Local government is the epitome of a complex, adaptive system. There are all sorts of dynamics at play that create these – and many other - system behaviours or archetypes.

Identifying and acknowledging these complex dynamics brings with it the risk that we reach the nihilistic conclusion that everything is so messy and interdependent that we should not even bother trying to intervene or exert any influence. We think this is an unintended consequence of systems thinking: that it can endanger paralysis, or lead to lazy conclusions that we should just trust the system to reach some sort of positive natural equilibrium.

For those willing to deeply consider their roles within these complex environments, systems thinking can create connections, relationships and appreciations between different parts of the system, helping better understand knotty problems, develop strategies and consider intended and unintended consequences. It can lead to action, not inhibit it.

Where we fit in…

At the Dartington Service Design Lab, we’ve been working with local authority children’s services to create 'learning labs'. These bring stakeholders together from across local systems – parents, practitioners, managers and senior leadership – to explore the dynamics at play in their systems, to co-design hypothetical or data-driven simulation models and to test and learn in an iterative, systemically informed way. It certainly does not provide ‘the answer’– but it does bring new rigour to identifying possible actions, and thinking through their consequences. This has been true for so many of the councils we’ve worked with, particularly in our Children in Care work with Stockton-on-Tees Borough Council, Derbyshire County Council, North Tyneside Council, and Blackpool council.

We’ve found this way of working critically important in the context of scarce and stripped-back public systems. We also think that as the glimmer of light appears on the horizon, and more resource slowly starts re-entering our public systems, that we need to be just as careful and judicious in how we make our decisions and allocate resources. While certainly welcomed, an influx of resource to a system requires careful thought and planning, to avoid falling into avoidable traps.
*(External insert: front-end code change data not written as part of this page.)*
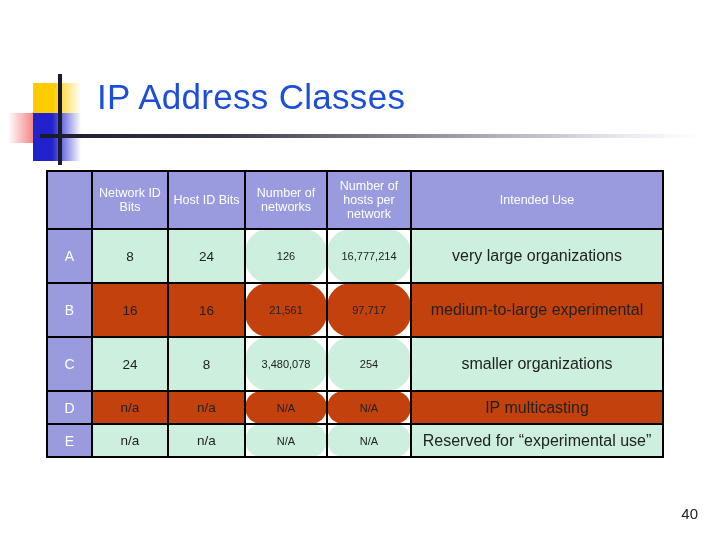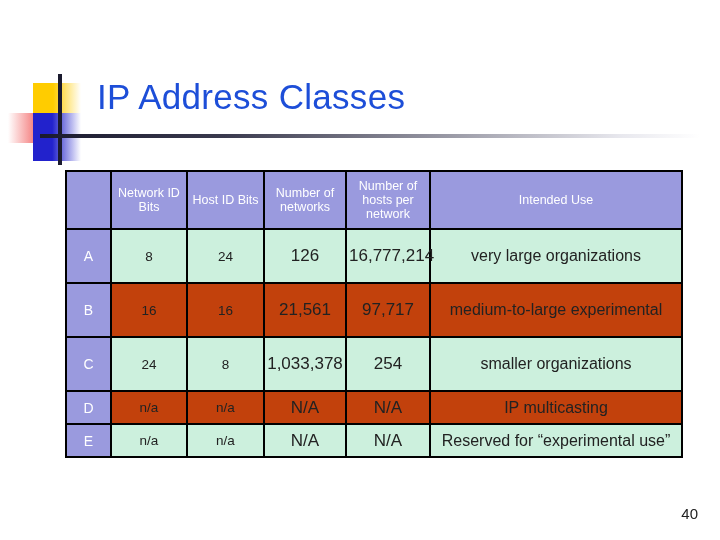--- a/index.html
+++ b/index.html
@@ -87,7 +87,6 @@
     border-collapse: collapse;
     width: 616px;
     table-layout: fixed;
-    margin-left: 19px;
   }
   table.ipclasses td,
   table.ipclasses th {

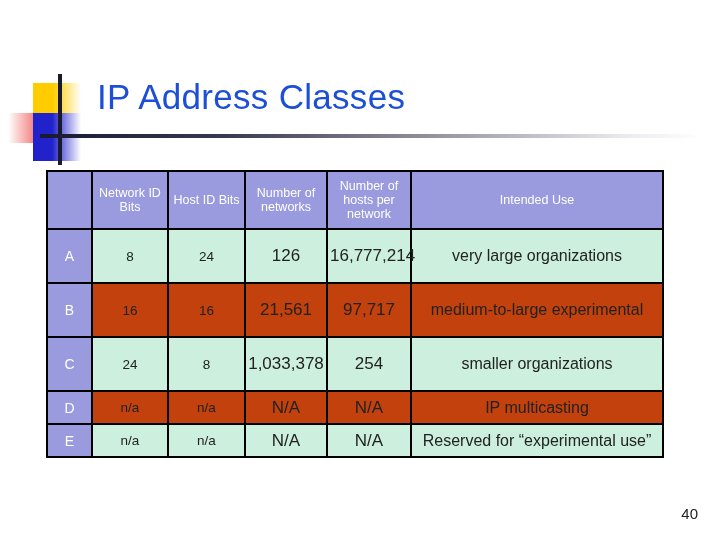--- a/index.html
+++ b/index.html
@@ -125,7 +125,7 @@
   tbody tr.shade-light td.data { background: #c2410c; }
 
   td.data { color: #222222; }
-  td.num-sm { font-size: 17px; }
+  td.num-sm { font-size: 11px; border-radius: 24px; }
   td.num-md { font-size: 13.5px; }
   td.use    { font-size: 16px; }
 

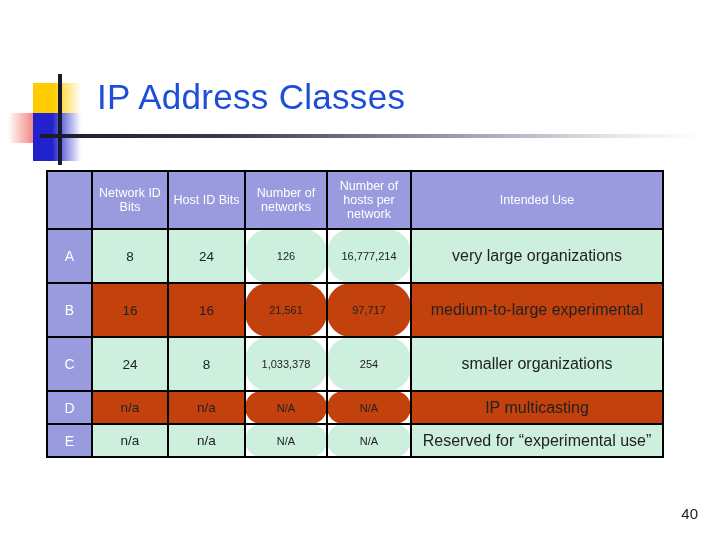--- a/index.html
+++ b/index.html
@@ -192,7 +192,7 @@
         <td class="classcell">C</td>
         <td class="data num-md">24</td>
         <td class="data num-md">8</td>
-        <td class="data num-sm">1,033,378</td>
+        <td class="data num-sm">3,480,078</td>
         <td class="data num-sm">254</td>
         <td class="data use">smaller organizations</td>
       </tr>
Systems thinking can help us more carefully consider how to rebuild or redesign, our public systems for the good of those that they serve.

[This blog was first published on themj.co.uk website December 18th, 2019]

[1] For a further introduction and examples, read Daniel Kim: https://thesystemsthinker.com/wp-content/uploads/2016/03/Systems-Archetypes-I-TRSA01_pk.pdf

[2] https://www.instituteforgovernment.org.uk/publication/performance-tracker-2019/children-social-care

[3] Hammond P, ‘Budget 2018: Philip Hammond’s speech’, speech at the House of Commons, 29 October 2018.

[4] Association of Directors of Children’s Services, Research Report: Safeguarding pressures phase 6, Association of Directors of Children’s Services, 2018, p. 34

[5] Hobbs T, Morpeth L, Ellis D and Tobin K, Matching Children’s Needs and Services: A case of three circles, Dartington Service Design Lab, 2019.